Late to this, but I can tell you I will always carry an anger for not getting diagnosed sooner.
I am not saying it is anyones fault, nor am I saying that an earlier diagnosis would have made my life all sunshine and rainbows, but I was undeniably diagnosed at the worst possible moment.

I had gone through my entire school life being bullied for being "weird". Teachers and parents thought nothing of it, they always had the view that I was just a "quiet boy" and with time I would come out of my "shell". So the entirety of the schooling system was horrendous for me both in terms of actually going to school and my condition also screwed me when it came to exams. I was a hard worker, I went to every after school session, bought every revision book, I put my soul into doing well in school, but when exam time came I was so stressed and so nervous that the only thing I could think about in the hall was not to vomit in front of everybody.

After school ended I was trying to make something of my life, nothing fancy, I always had humble ambitions and things seemed to be going well, I had a career lined up, I was doing well in the interviews and in the physical test components..........then I got diagnosed.

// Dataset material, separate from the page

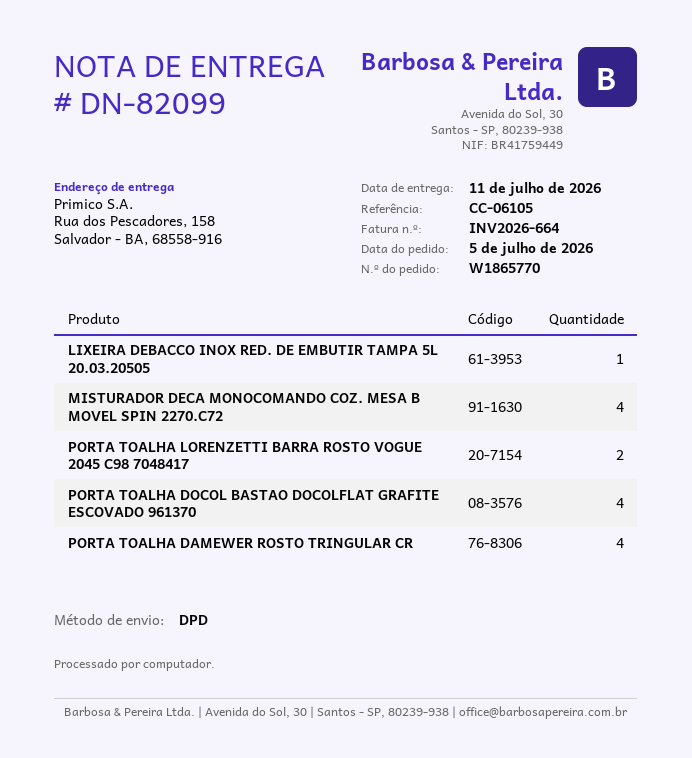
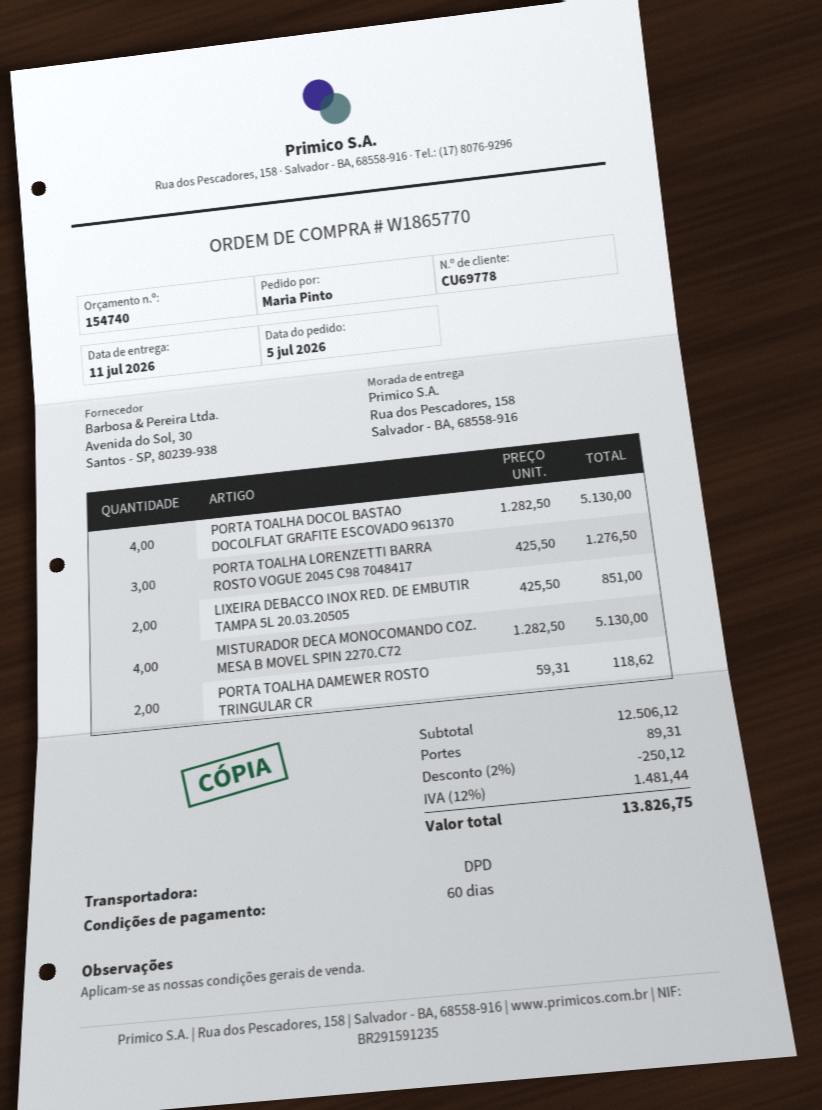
LIXEIRA DEBACCO INOX RED. DE EMBUTIR TAMPA 5L 20.03.20505: 1 -> 2
PORTA TOALHA LORENZETTI BARRA ROSTO VOGUE 2045 C98 7048417: 2 -> 3
PORTA TOALHA DAMEWER ROSTO TRINGULAR CR: 4 -> 2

A chance encounter with an occupational therapist led to me being referred to an "autism team" which I had never heard of before and have never been in another city since that has such a team. But they talked to me, then spent a few days with my parents talking about my childhood and my developmental years and then told me I had aspergers.
This was crushing for a few reasons.
1: If I had known that earlier then I still would have been bullied in school, but I would have been able to seek some degree of help and I would have been allowed to sit my exams in the smaller rooms, instead of in the PE hall with hundreds of people around me.
2: Finding out that all those years the people who had branded me as "weird" were right and on top of that that I had an incurable condition that would have people seeing me as "weird" for the rest of my existence, I cannot tell you how much that hurt.
3: It f****d up any chance I had at turning my existence into a life. Despite my application going well, despite me doing well in the inteviews and proving myself more than ready in the physical testing the second my records showed me as having aspergers they were done with me. I was branded PMU ( permanently medically unfit) a branding that means you are not even allowed to apply for certain jobs, you are discarded as worthless without even being given a chance to prove yourself.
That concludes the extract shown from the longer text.